Purple Hearts Reunited and ‘Connecting Point’ on WGBY 57 reunite dog tags found in Wilbraham with family of World War II veteran

Aliz Koletas grew up in Albany, N.Y.; in childhood she heard stories about her immigrant grandmother and the toll which World War II took on her family.

“My dad’s mother watched her siblings die from hunger,” Koletas says. Those stories ensured Aliz and her generation of the Koletas family recognize “the war meant something to us.”

Fast forward to today: Koletas is now the host of “Connecting Point” on WGBY 57, the PBS affiliate in Springfield, and she’s cruising her social networks for story ideas.

Online, she learns about a non-profit group in Vermont, Purple Hearts Reunited, which works to return lost or stolen military medals to veterans or their families.

She started following the group on Facebook, and a post in which the founder, Capt. Zachariah Fike, said, “A lot of people don’t realize what goes into us finding the families of the veterans” struck a chord with Koletas.

“It made me want to reach out,” she recalled. “I wanted to tell their story.”

In October, Fike drove three hours from his home in Vermont to Springfield to tape a “Connecting Point” segment with Koletas. Her goal was to air the segment on Nov. 11, Veterans Day; she promoted it with a web premiere late last month.

Online viewer John Garvey, of Wilbraham, the owner of Garvey Communications and a social networking groupie himself, watched the episode. He remembered the battered dog tags his son, James, now 24, found more than a decade ago on their property.

“I’ve been looking to find a way to return them,” Garvey said of the tags which bore the name of Robert Bennett. “I always figured there was a local connection.”

“Connecting Point” put Garvey in touch with Fike, and, within two days, the family of Robert Bennett was reunited with the dog tags. It turns out that Bennett, who died in 2011 at the age of 84, was from upstate New York and had worked as a logger in the Northeast, which is how the dog tags may have come to be lost in Wilbraham.

Bennett served in the U.S. Navy in World War II, and in June, 1944, was among the thousands of Allied sailors, soldiers and airmen who participated in the D-Day invasion of France at Normandy.

“This shows how powerful social media is,” says Koletas. “(Purple Hearts Reunited) found out who this veteran was and located his children. For them, it’s almost like having a piece of their father returned to them.”
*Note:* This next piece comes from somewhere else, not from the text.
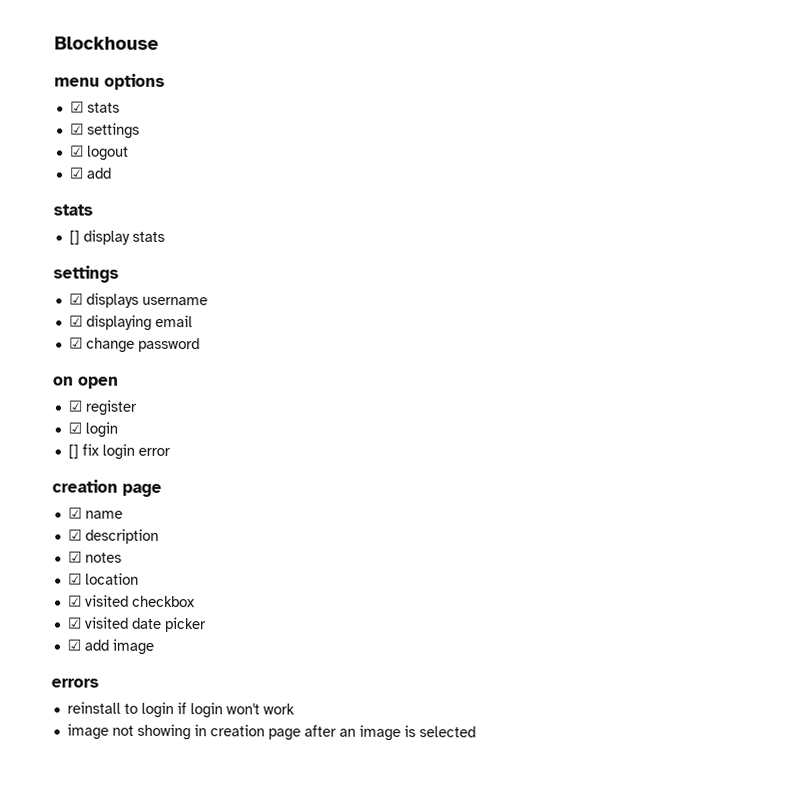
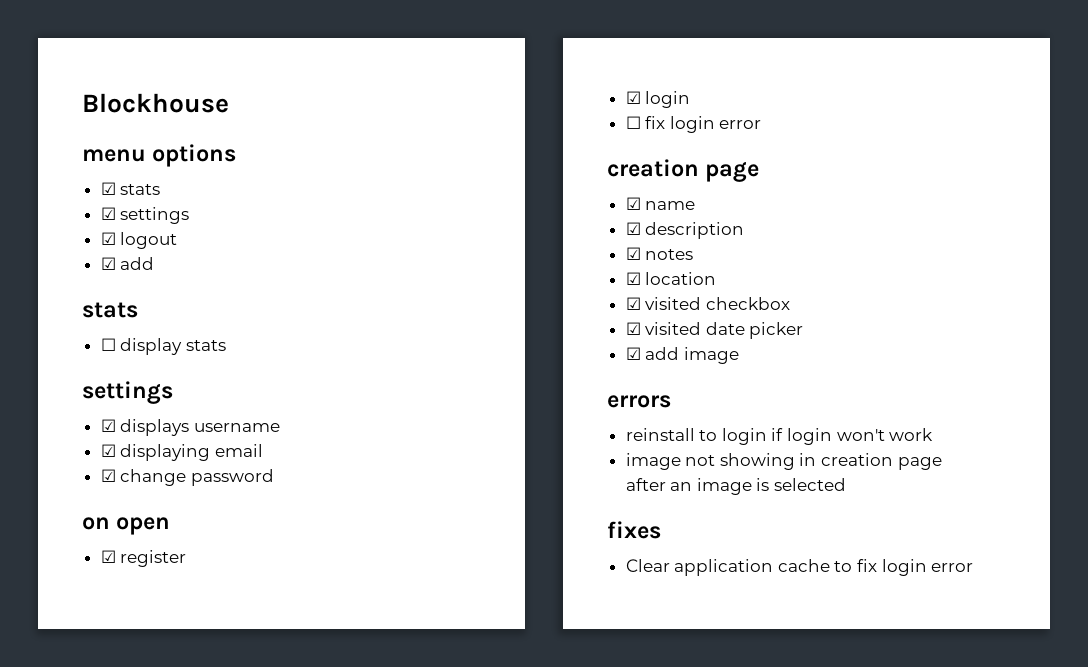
[68,230,80,245] [] -> [100,338,116,351] ☐
[67,444,79,459] [] -> [625,116,641,129] ☐
(476, 732) none -> [607,521,661,539] [625,559,974,576] // fixes // Clear application cache to fix login error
“I feel in a small way, we were able to make a powerful impact,” she added. “This was all just on the Internet. This veteran’s family has a piece of their father which, even though he’s passed away, they can carry with them now forever. It doesn’t let what he did all those years ago die, too.”

The message of it all is not lost on Koletas, who’s in her late 20s and two generations away from World War II.

“My grandmother came to this country after World War II, she found a job, and she worked hard to pave the way for me to tell other people’s stories on TV. I want my generation to know it is important for us to remember. We still need to keep that memory alive; we wouldn’t have what we have today without their sacrifice, without having what Mr. Bennett did in World War II. It still plays a great part in our future.”